Controlado el fuego de Almería después de que calcinara 1.200 hectáreas

Un rayo pudo originar el incendio que calcinó este fin de semana varias zona de las sierra de Gádor. :: R. C./
Un rayo pudo originar el incendio que calcinó este fin de semana varias zona de las sierra de Gádor. :: R. C.

En la extinción de otro incendio en Ávila trabajan medios de cuatro comunidades y del Ministerio de Agricultura

D. ROLDÁNMADRID.

Cincuenta soldados, seis autobombas y dos helicópteros de la Unidad Militar de Emergencias (UME), con base en Morón de la Frontera (Sevilla), se sumaron ayer a las brigadas que luchaban contra el fuego declarado en el municipio almeriense de Terque y que se pudo controlar a media tarde del domingo. Otros 68 militares, seis autobombas y dos nodrizas estaban también desplegados en el incendio forestal de Sotillo de la Adrada, en Ávila, que a última hora de la tarde de ayer todavía no estaba del todo controlado. En este siniestro colaboraban equipos de extinción de cuatro comunidades -Castilla y León, Comunidad de Madrid, Extremadura y Castilla-La Mancha- además de los medios enviados por el Ministerio de Agricultura -una brigada de especialistas y un helicóptero-.

En Almería, el fuego que afectó a los términos municipales de Huécija, Bentarique, Instinción, Terque, Illar y Enix, comenzó en la madrugada del sábado, seguramente por una tormenta seca. Es decir, que un rayo produjo las llamas.
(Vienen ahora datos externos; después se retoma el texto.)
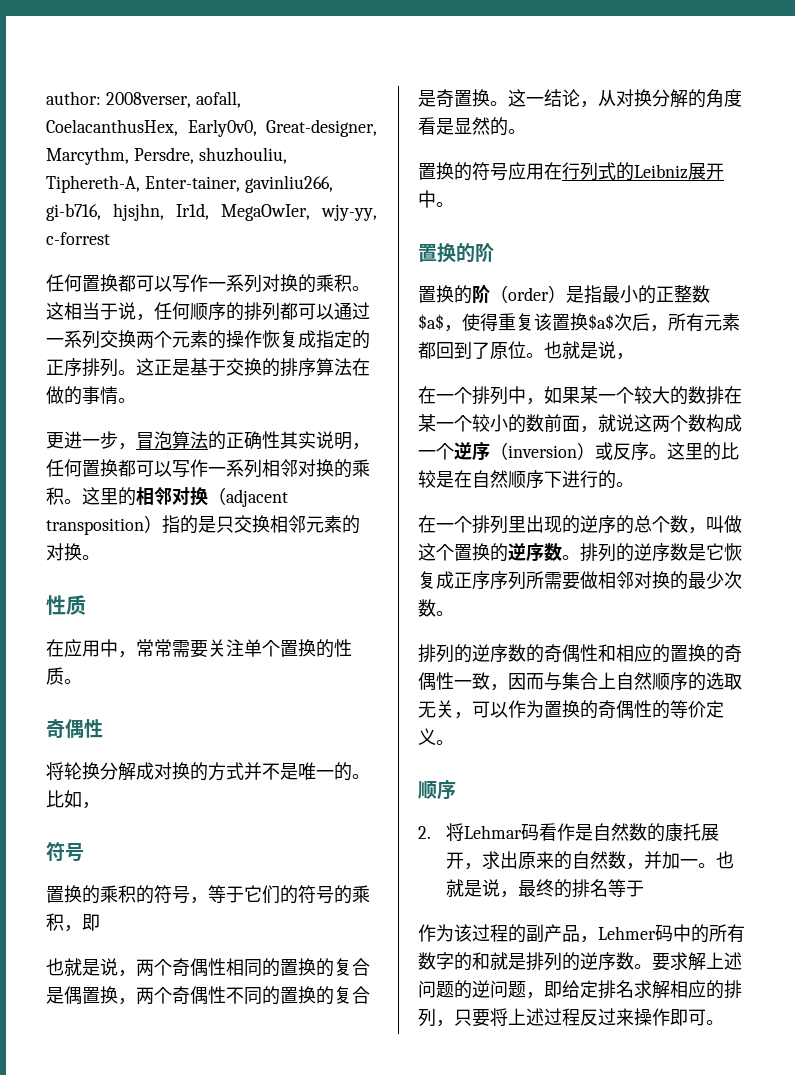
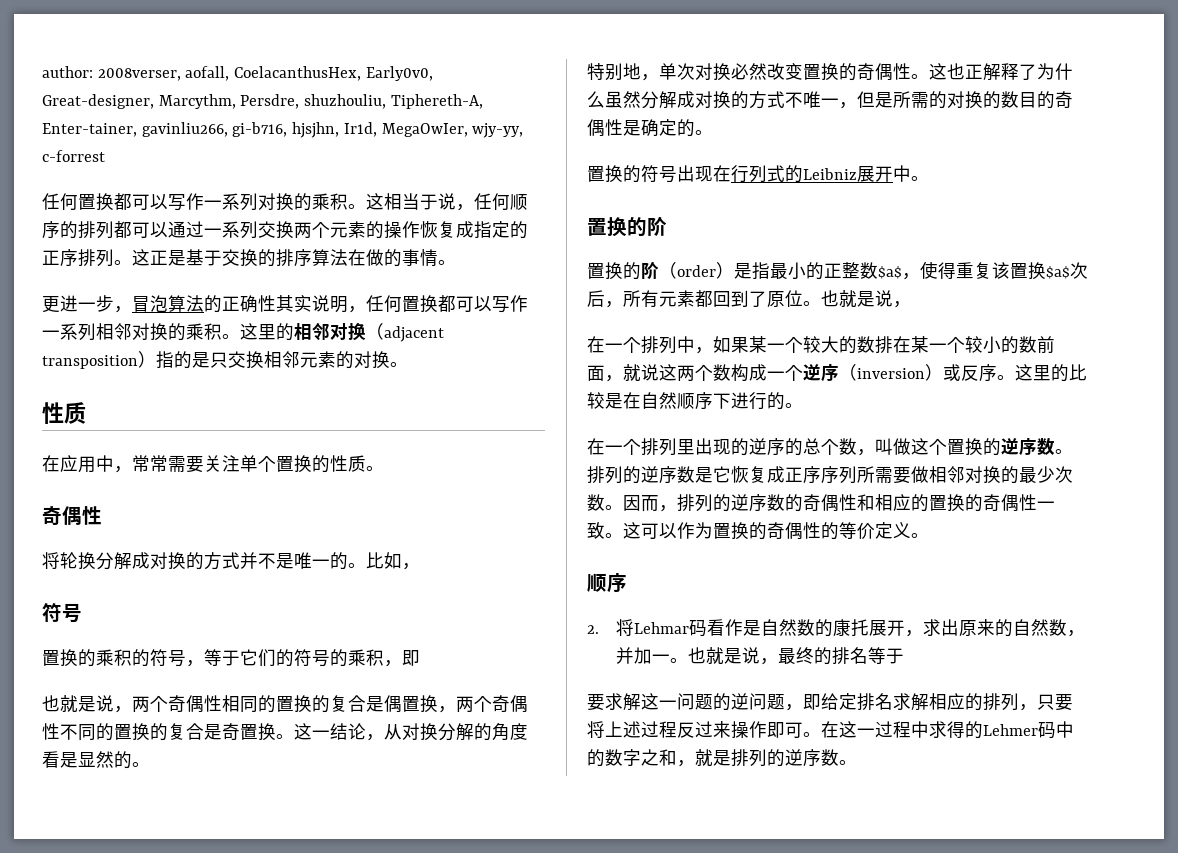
+ 特别地，单次对换必然改变置换的奇偶性。这也正解释了为什么虽然分解成对换的方式不唯一，但是所需的对换的数目的奇偶性是确定的。
- 置换的符号应用在行列式的Leibniz展开中。
+ 置换的符号出现在行列式的Leibniz展开中。
- 排列的逆序数是它恢复成正序序列所需要做相邻对换的最少次数。
- 排列的逆序数的奇偶性和相应的置换的奇偶性一致，因而与集合上自然顺序的选取无关，可以作为置换的奇偶性的等价定义。
+ 排列的逆序数是它恢复成正序序列所需要做相邻对换的最少次数。因而，排列的逆序数的奇偶性和相应的置换的奇偶性一致。这可以作为置换的奇偶性的等价定义。
- 作为该过程的副产品，Lehmer码中的所有数字的和就是排列的逆序数。要求解上述问题的逆问题，即给定排名求解相应的排列，只要将上述过程反过来操作即可。
+ 要求解这一问题的逆问题，即给定排名求解相应的排列，只要将上述过程反过来操作即可。
+ 在这一过程中求得的Lehmer码中的数字之和，就是排列的逆序数。

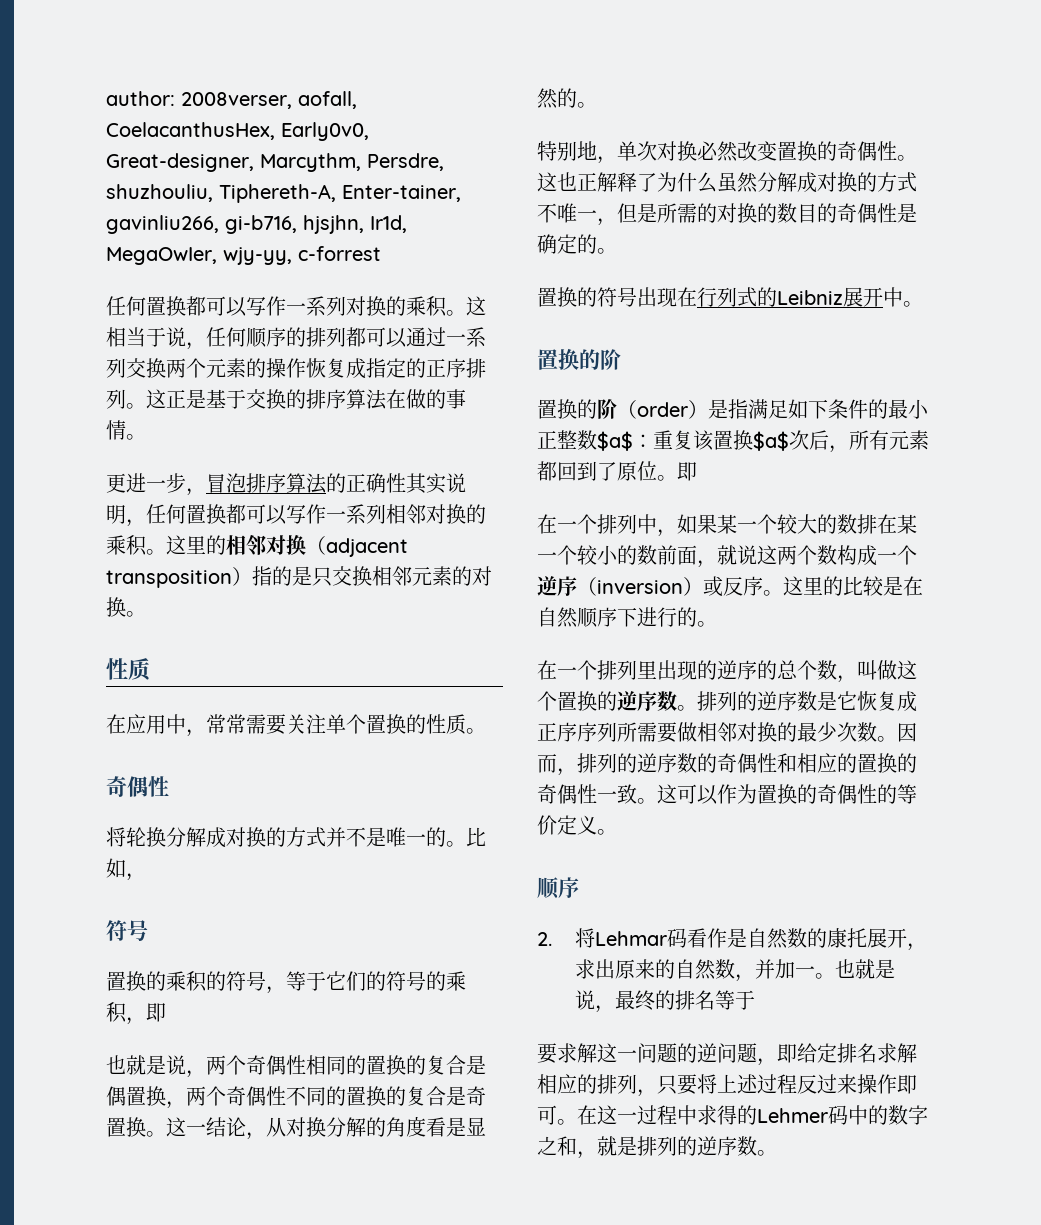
- 更进一步，冒泡算法的正确性其实说明，任何置换都可以写作一系列相邻对换的乘积。
+ 更进一步，冒泡排序算法的正确性其实说明，任何置换都可以写作一系列相邻对换的乘积。
- 置换的阶（order）是指最小的正整数$a$，使得重复该置换$a$次后，所有元素都回到了原位。也就是说，
+ 置换的阶（order）是指满足如下条件的最小正整数$a$：重复该置换$a$次后，所有元素都回到了原位。即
Otros focos similares tuvieron su origen en Dalías (Almería) y Motril (Granada), que se encuentran en la misma línea horizontal del mapa.

En Almería, los brigadistas se encontraron con el problema del terreno, muy escarpado, para poder controlar el fuego. Durante 40 horas lucharon contra las llamas, hasta que lo pudieron estabilizar. La superficie calcinada de esta zona de la Alpujarra es de 1.200 hectáreas, según la Consejería andaluza de Agricultura, Ganadería, Pesca y Desarrollo Sostenible.
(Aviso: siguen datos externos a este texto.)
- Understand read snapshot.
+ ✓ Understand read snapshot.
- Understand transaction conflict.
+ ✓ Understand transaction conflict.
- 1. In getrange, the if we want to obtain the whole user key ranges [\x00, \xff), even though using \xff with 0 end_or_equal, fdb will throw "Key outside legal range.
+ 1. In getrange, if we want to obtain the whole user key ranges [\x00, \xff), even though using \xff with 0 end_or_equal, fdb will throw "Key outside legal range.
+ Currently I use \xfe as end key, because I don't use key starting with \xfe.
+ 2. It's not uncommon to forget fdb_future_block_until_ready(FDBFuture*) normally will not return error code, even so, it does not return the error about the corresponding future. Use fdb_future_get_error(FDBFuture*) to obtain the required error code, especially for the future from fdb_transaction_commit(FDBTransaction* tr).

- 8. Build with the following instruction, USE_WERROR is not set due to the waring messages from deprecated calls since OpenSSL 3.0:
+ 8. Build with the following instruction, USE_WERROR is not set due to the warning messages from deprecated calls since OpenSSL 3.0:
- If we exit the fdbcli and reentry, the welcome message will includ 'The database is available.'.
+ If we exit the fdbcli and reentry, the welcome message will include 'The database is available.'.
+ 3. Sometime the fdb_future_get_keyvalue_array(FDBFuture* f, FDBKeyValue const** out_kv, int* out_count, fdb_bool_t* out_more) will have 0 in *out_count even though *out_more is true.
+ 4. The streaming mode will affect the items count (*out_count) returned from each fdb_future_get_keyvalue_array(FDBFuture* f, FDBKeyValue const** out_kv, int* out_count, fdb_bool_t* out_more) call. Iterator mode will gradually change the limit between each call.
Además de la UME y los demás medios terrestres desplegados por a Junta de Andalucía, intervinieron en el operativo de extinción más de una veintena de medios aéreos, entre los que destacan los desplegados por el Ministerio de Agricultura: tres aviones anfibios Canadair de 5.500 litros de descarga; tres helicópteros Kamov de 4.500 litros de descarga, y un avión de comunicaciones y observación que envía imágenes aéreas en tiempo real para poder controlar la evolución del incendio.

Por otra parte, el incendio declarado el sábado en Sotillo de la Adrada se extendió hasta la Reserva Natural del Valle de Iruelas, que alberga una de las colonias más importantes de buitres negros. Declarado de nivel 1 por la Junta de Castilla y León (en una escala de 0 a 3 de menor a mayor peligrosidad), la evolución de este fuego era positiva, aunque el viento y la altitud de la zona dificultaron ayer las labores de extinción.
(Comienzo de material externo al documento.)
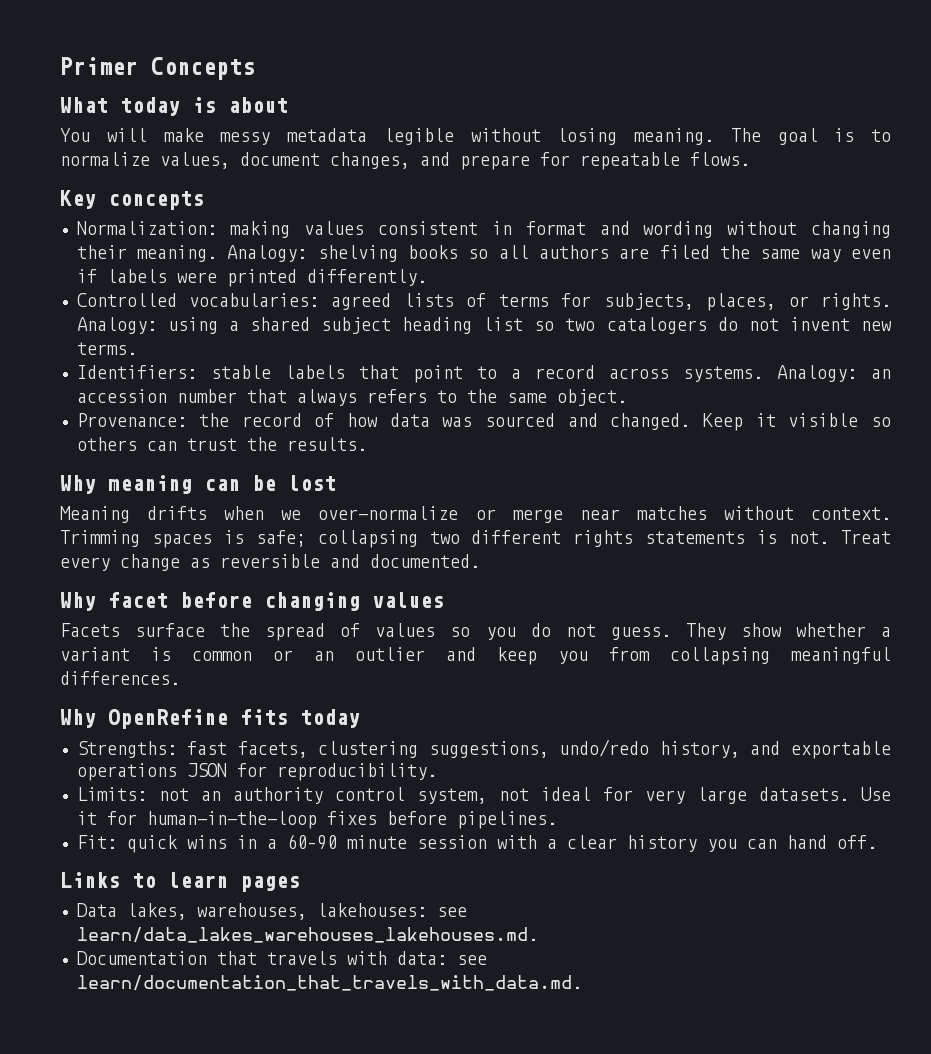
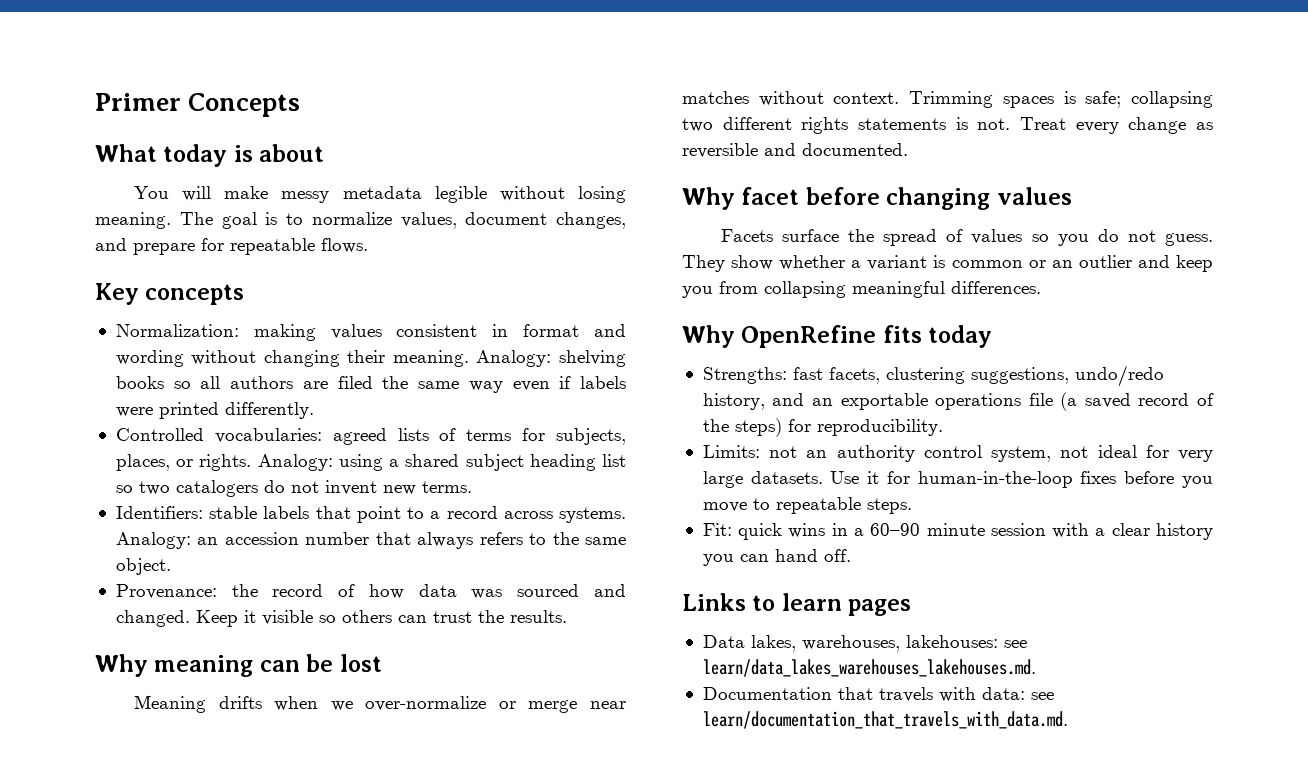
- Strengths: fast facets, clustering suggestions, undo/redo history, and exportable operations JSON for reproducibility.
+ Strengths: fast facets, clustering suggestions, undo/redo history, and an exportable operations file (a saved record of the steps) for reproducibility.
- Use it for human-in-the-loop fixes before pipelines.
+ Use it for human-in-the-loop fixes before you move to repeatable steps.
Este espacio natural situado junto al embalse de El Burguillo, ya sufrió otro incendio en el año 1995, y entonces resultaron arrasadas unas 1.500 hectáreas. En aquella ocasión, como ahora, el origen del incendio parece estar relacionado con un rayo, como sucedió con la mayoría de la docena de fuegos que durante el fin de semana se declararon en diversos puntos de la provincia de Ávila. La Comunidad de Madrid, informa Efe, llegó a prohibir durante buena parte del domingo la navegación en el pantano de San Juan, limítrofe con la provincia castellana, debido a que los hidroaviones que trabajaban en el incendio cargaban allí el agua.